* [Data for the task]

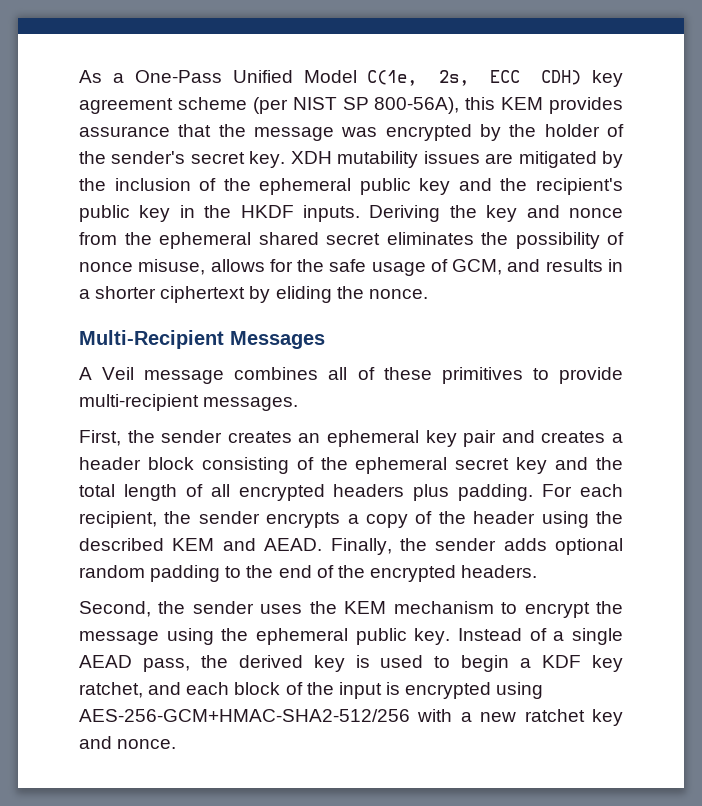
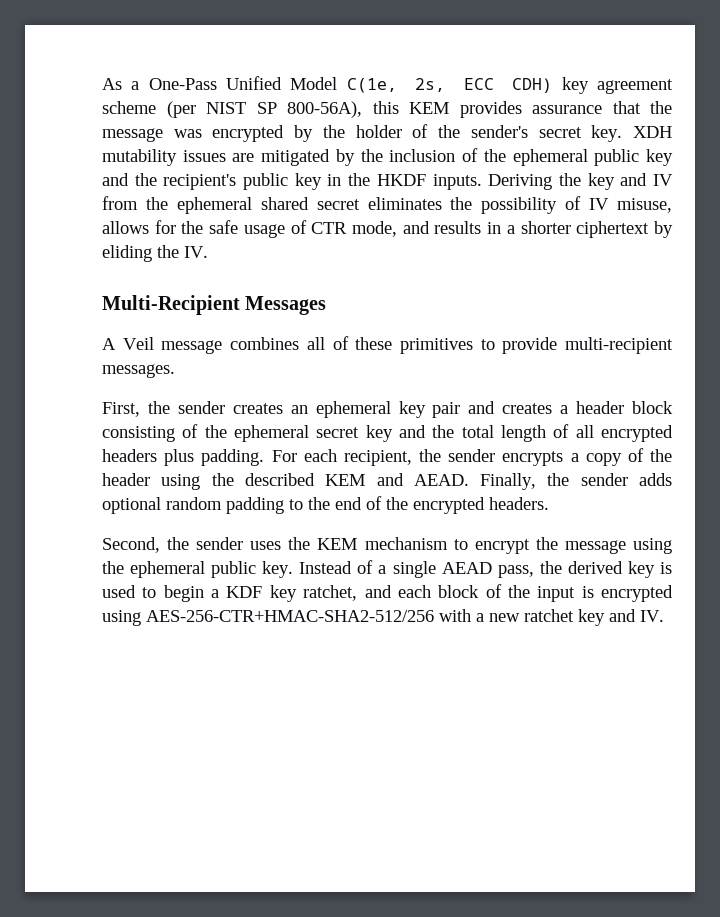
- Deriving the key and nonce from the ephemeral shared secret eliminates the possibility of nonce misuse, allows for the safe usage of GCM, and results in a shorter ciphertext by eliding the nonce.
+ Deriving the key and IV from the ephemeral shared secret eliminates the possibility of IV misuse, allows for the safe usage of CTR mode, and results in a shorter ciphertext by eliding the IV.
- Instead of a single AEAD pass, the derived key is used to begin a KDF key ratchet, and each block of the input is encrypted using AES-256-GCM+HMAC-SHA2-512/256 with a new ratchet key and nonce.
+ Instead of a single AEAD pass, the derived key is used to begin a KDF key ratchet, and each block of the input is encrypted using AES-256-CTR+HMAC-SHA2-512/256 with a new ratchet key and IV.

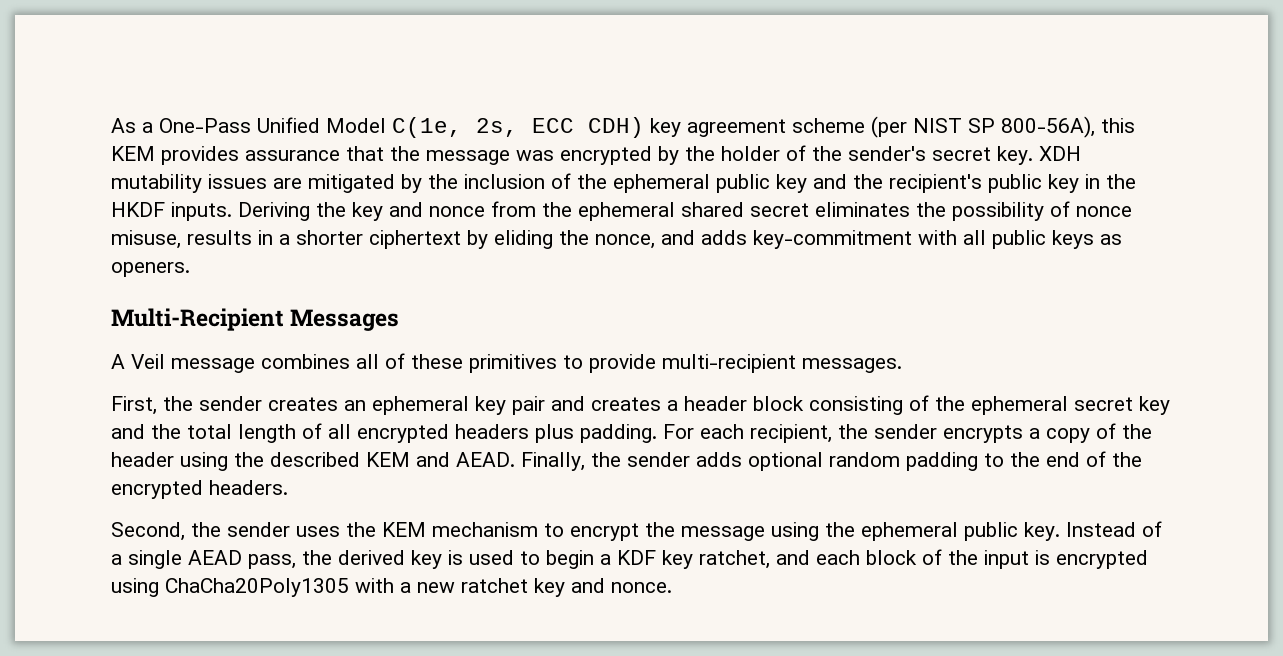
- Deriving the key and IV from the ephemeral shared secret eliminates the possibility of IV misuse, allows for the safe usage of CTR mode, and results in a shorter ciphertext by eliding the IV.
+ Deriving the key and nonce from the ephemeral shared secret eliminates the possibility of nonce misuse, results in a shorter ciphertext by eliding the nonce, and adds key-commitment with all public keys as openers.
- Instead of a single AEAD pass, the derived key is used to begin a KDF key ratchet, and each block of the input is encrypted using AES-256-CTR+HMAC-SHA2-512/256 with a new ratchet key and IV.
+ Instead of a single AEAD pass, the derived key is used to begin a KDF key ratchet, and each block of the input is encrypted using ChaCha20Poly1305 with a new ratchet key and nonce.

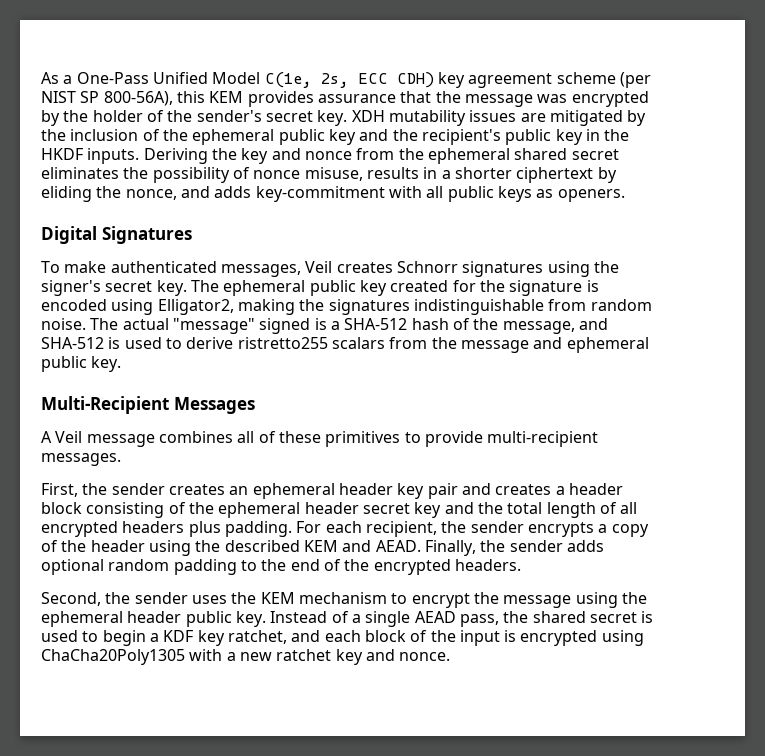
+ Digital Signatures
+ To make authenticated messages, Veil creates Schnorr signatures using the signer's secret key. The ephemeral public key created for the signature is encoded using Elligator2, making the signatures indistinguishable from random noise. The actual "message" signed is a SHA-512 hash of the message, and SHA-512 is used to derive ristretto255 scalars from the message and ephemeral public key.
- First, the sender creates an ephemeral key pair and creates a header block consisting of the ephemeral secret key and the total length of all encrypted headers plus padding.
+ First, the sender creates an ephemeral header key pair and creates a header block consisting of the ephemeral header secret key and the total length of all encrypted headers plus padding.
- Second, the sender uses the KEM mechanism to encrypt the message using the ephemeral public key.
+ Second, the sender uses the KEM mechanism to encrypt the message using the ephemeral header public key.
- Instead of a single AEAD pass, the derived key is used to begin a KDF key ratchet, and each block of the input is encrypted using ChaCha20Poly1305 with a new ratchet key and nonce.
+ Instead of a single AEAD pass, the shared secret is used to begin a KDF key ratchet, and each block of the input is encrypted using ChaCha20Poly1305 with a new ratchet key and nonce.

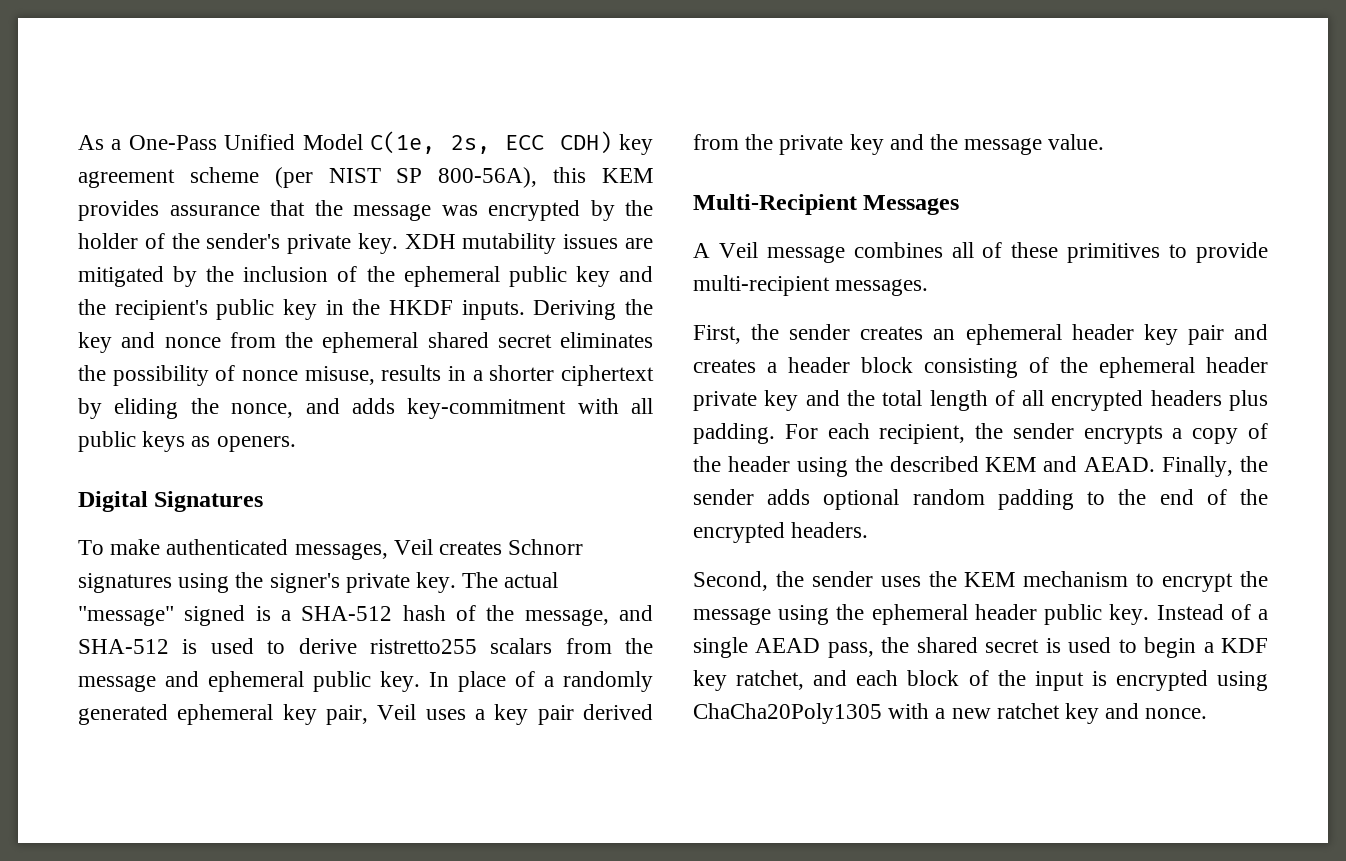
- As a One-Pass Unified Model C(1e, 2s, ECC CDH) key agreement scheme (per NIST SP 800-56A), this KEM provides assurance that the message was encrypted by the holder of the sender's secret key.
+ As a One-Pass Unified Model C(1e, 2s, ECC CDH) key agreement scheme (per NIST SP 800-56A), this KEM provides assurance that the message was encrypted by the holder of the sender's private key.
- To make authenticated messages, Veil creates Schnorr signatures using the signer's secret key.
+ To make authenticated messages, Veil creates Schnorr signatures using the signer's private key.
- The ephemeral public key created for the signature is encoded using Elligator2, making the signatures indistinguishable from random noise. The actual "message" signed is a SHA-512 hash of the message, and SHA-512 is used to derive ristretto255 scalars from the message and ephemeral public key.
+ The actual "message" signed is a SHA-512 hash of the message, and SHA-512 is used to derive ristretto255 scalars from the message and ephemeral public key. In place of a randomly generated ephemeral key pair, Veil uses a key pair derived from the private key and the message value.
- First, the sender creates an ephemeral header key pair and creates a header block consisting of the ephemeral header secret key and the total length of all encrypted headers plus padding.
+ First, the sender creates an ephemeral header key pair and creates a header block consisting of the ephemeral header private key and the total length of all encrypted headers plus padding.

* [What needs to be done] Without carrying over any picture, retype the records above word for word.

* [Result for this task]
- Deriving the key and nonce from the ephemeral shared secret eliminates the possibility of nonce misuse, allows for the safe usage of GCM, and results in a shorter ciphertext by eliding the nonce.
+ Deriving the key and IV from the ephemeral shared secret eliminates the possibility of IV misuse, allows for the safe usage of CTR mode, and results in a shorter ciphertext by eliding the IV.
- Instead of a single AEAD pass, the derived key is used to begin a KDF key ratchet, and each block of the input is encrypted using AES-256-GCM+HMAC-SHA2-512/256 with a new ratchet key and nonce.
+ Instead of a single AEAD pass, the derived key is used to begin a KDF key ratchet, and each block of the input is encrypted using AES-256-CTR+HMAC-SHA2-512/256 with a new ratchet key and IV.

- Deriving the key and IV from the ephemeral shared secret eliminates the possibility of IV misuse, allows for the safe usage of CTR mode, and results in a shorter ciphertext by eliding the IV.
+ Deriving the key and nonce from the ephemeral shared secret eliminates the possibility of nonce misuse, results in a shorter ciphertext by eliding the nonce, and adds key-commitment with all public keys as openers.
- Instead of a single AEAD pass, the derived key is used to begin a KDF key ratchet, and each block of the input is encrypted using AES-256-CTR+HMAC-SHA2-512/256 with a new ratchet key and IV.
+ Instead of a single AEAD pass, the derived key is used to begin a KDF key ratchet, and each block of the input is encrypted using ChaCha20Poly1305 with a new ratchet key and nonce.

+ Digital Signatures
+ To make authenticated messages, Veil creates Schnorr signatures using the signer's secret key. The ephemeral public key created for the signature is encoded using Elligator2, making the signatures indistinguishable from random noise. The actual "message" signed is a SHA-512 hash of the message, and SHA-512 is used to derive ristretto255 scalars from the message and ephemeral public key.
- First, the sender creates an ephemeral key pair and creates a header block consisting of the ephemeral secret key and the total length of all encrypted headers plus padding.
+ First, the sender creates an ephemeral header key pair and creates a header block consisting of the ephemeral header secret key and the total length of all encrypted headers plus padding.
- Second, the sender uses the KEM mechanism to encrypt the message using the ephemeral public key.
+ Second, the sender uses the KEM mechanism to encrypt the message using the ephemeral header public key.
- Instead of a single AEAD pass, the derived key is used to begin a KDF key ratchet, and each block of the input is encrypted using ChaCha20Poly1305 with a new ratchet key and nonce.
+ Instead of a single AEAD pass, the shared secret is used to begin a KDF key ratchet, and each block of the input is encrypted using ChaCha20Poly1305 with a new ratchet key and nonce.

- As a One-Pass Unified Model C(1e, 2s, ECC CDH) key agreement scheme (per NIST SP 800-56A), this KEM provides assurance that the message was encrypted by the holder of the sender's secret key.
+ As a One-Pass Unified Model C(1e, 2s, ECC CDH) key agreement scheme (per NIST SP 800-56A), this KEM provides assurance that the message was encrypted by the holder of the sender's private key.
- To make authenticated messages, Veil creates Schnorr signatures using the signer's secret key.
+ To make authenticated messages, Veil creates Schnorr signatures using the signer's private key.
- The ephemeral public key created for the signature is encoded using Elligator2, making the signatures indistinguishable from random noise. The actual "message" signed is a SHA-512 hash of the message, and SHA-512 is used to derive ristretto255 scalars from the message and ephemeral public key.
+ The actual "message" signed is a SHA-512 hash of the message, and SHA-512 is used to derive ristretto255 scalars from the message and ephemeral public key. In place of a randomly generated ephemeral key pair, Veil uses a key pair derived from the private key and the message value.
- First, the sender creates an ephemeral header key pair and creates a header block consisting of the ephemeral header secret key and the total length of all encrypted headers plus padding.
+ First, the sender creates an ephemeral header key pair and creates a header block consisting of the ephemeral header private key and the total length of all encrypted headers plus padding.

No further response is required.